You Never Know What You’ll Find at High Valley Books

The by-appointment only shop in Brooklyn is a treasure trove for magazine lovers.

There is nowhere else in the world quite like High Valley Books. The 50,000+ copies of vintage niche fashion tomes, Japanese zines and of course, 10 Magazine, grow like an avalanche inside the basement and ground floor of Bill Hall’s three-story Greenpoint Brooklyn home, which also functions as a by-appointment-only shop. Students, designers, creatives, and collectors circle the tiny aisles and tables completely stuffed to the brim with books, expanding to tumbling stacks all over the floors.

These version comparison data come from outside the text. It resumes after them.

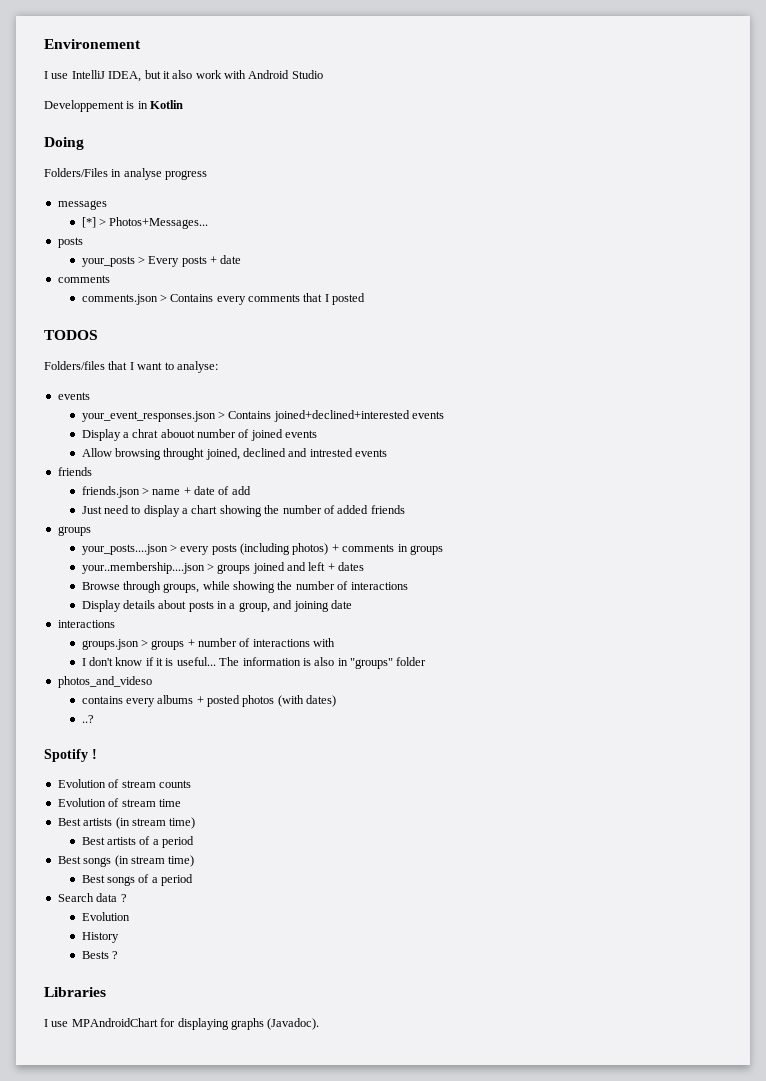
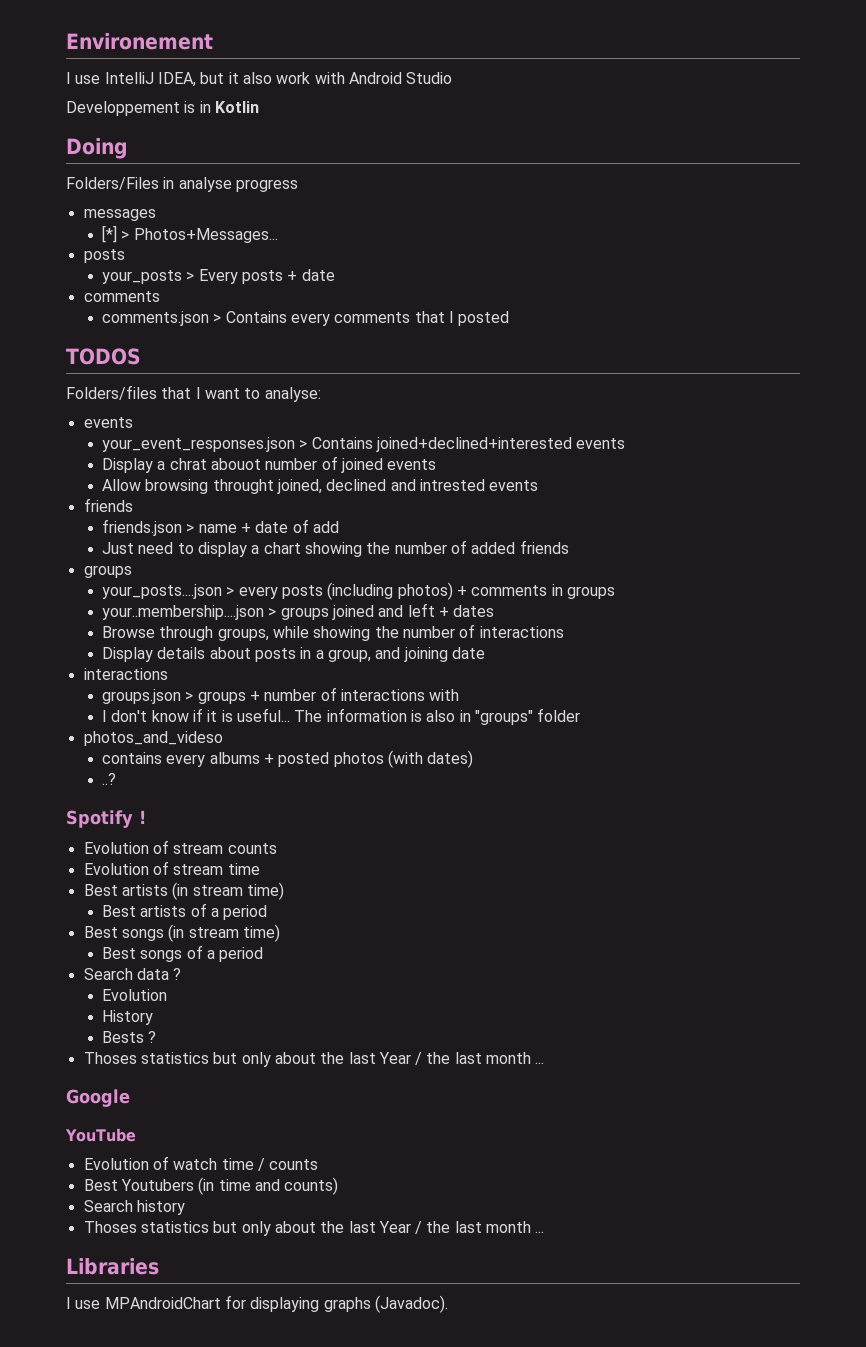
  Bests ?
+ Thoses statistics but only about the last Year / the last month ...
+ Google
+ YouTube
+ Evolution of watch time / counts
+ Best Youtubers (in time and counts)
+ Search history
+ Thoses statistics but only about the last Year / the last month ...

Any and all available space that may have once been vacant is filled while a black cat sleeps silently on a small orange couch perched above an explosive mountain of towering Barneys New York catalogs, portrait photography coffee table examples, and flattering brand books written like bibles. 

But Hall keeps his most personally prized books in the corner of the room: a 17th century French edition of Don Quixote passed down from his parent’s library, Gloria Steinem’s The Beach Book with a dust jacket that doubles as a tanning screen, and a 1964 Charlie Brown book. He stores some of his other favorites, like a cut-up edition of Irving Penn Flowers acquired from an advertising agency and a handmade one-of-a-kind leather bound book of different calligraphy samples, among the endless ocean of magazines.

“This is all fashion, ephemera, catalogs, and look books,” says Hall as he motions to the main table on the first floor. “And it was fun when I had one drawer and now I have three, but there’s no end to it. It satisfies a certain urge to collect. I used to always look for used clothes like Pendleton shirts and vinyl. But now, I don’t even really recognize this as something that I created. It’s just sort of overwhelmingly grown.” Hall now builds his book collection from art directors, other collectors, industry insiders, and fashion designers in bulk, picking up everything from entire archives of Vogue Italia to rare issues of Harper’s Bazaar magazine. He used to bring suitcases full of books back from international trips, but these days the books come to him. “When you’re a book dealer, you tend to know very little about an awful lot of things.”

And yet, books are in Hall’s DNA: “My parents have tons of books,” he says. “My mother’s an art historian. My father was a big reader and we inherited generations of family books going back to the 18th century.” Look up when you’re gazing through that archival issue of 10 Men, and there’s Hall’s great-great grandfather in the form of a porcelain bust on the top of one of the shelves. “He presides over the bookshop. He was the first district attorney of New York.” As for Hall, the path to High Valley might have been informed by his family but still was indirect. With a background in visual arts, he first came to New York City to be a painter only to find himself in the early ‘90s working for a rare book dealer on the Upper East Side. From there, he opened his first shop in 1999 in south Williamsburg. 

Stepping into High Valley Books is not for the faint of heart. One could spend a full day there and not see half of everything. The buzzer keeps buzzing and more and more and more people come through, weaving through the dimly lit, cavernous basement full of treasures: massive groups of students, people doing research projects and fans of dying print media galore. 

“First editions and things, collectibles, that’s not really what’s going on here,” he says. That means everything from old Sotheby’s and Christie’s catalogs to things you think you’d never come across. “I once found a library from a shoe designer and he had literally over a hundred trade Greek sandal magazines from the ‘50s. Crazy things. They were just so much fun and so exciting to look at.” Some of his rarest finds? A complete set of Minotaure magazine, the Surrealist title from the 1930s, or a copy of 67 Polaroids by Guy Bourdin, the legendary book that had to be destroyed due to copyright issues.

It’s a bookstore but it’s also a meeting place–and above all else, a rare thing: one of the greatest collections of objects open to the public in New York. Everyone from funeral directors to Balenciaga designers has come through High Valley Book’s doors, and Hall tries to create a salon-like environment; introducing everyone in the room while rattling off fun facts about obscure books and even more obscure people. He frequently makes thoughtful book recommendations to anyone who wants them. While two young people were in conversation over old copies of Paper and i-D, Hall presumed they knew each other. “We literally met right at the door and just started talking about how much we love magazines,” said one.

“I always felt like an observer or someone who’s mildly interested in fashion,” he says, in between answering the buzzer. He became interested in fashion only after reading the biography of Diana Vreeland, and Salvatore Ferragamo’s Shoemaker of Dreams by chance. But now, he just so happens to cater mostly to those in that world. “It’s funny, when you have so much stuff like this, it’s  hard to feel like you possess anything.” One fact is true: you never know what you’re going to find at High Valley Books, and it might even turn you into a hardcore collector yourself.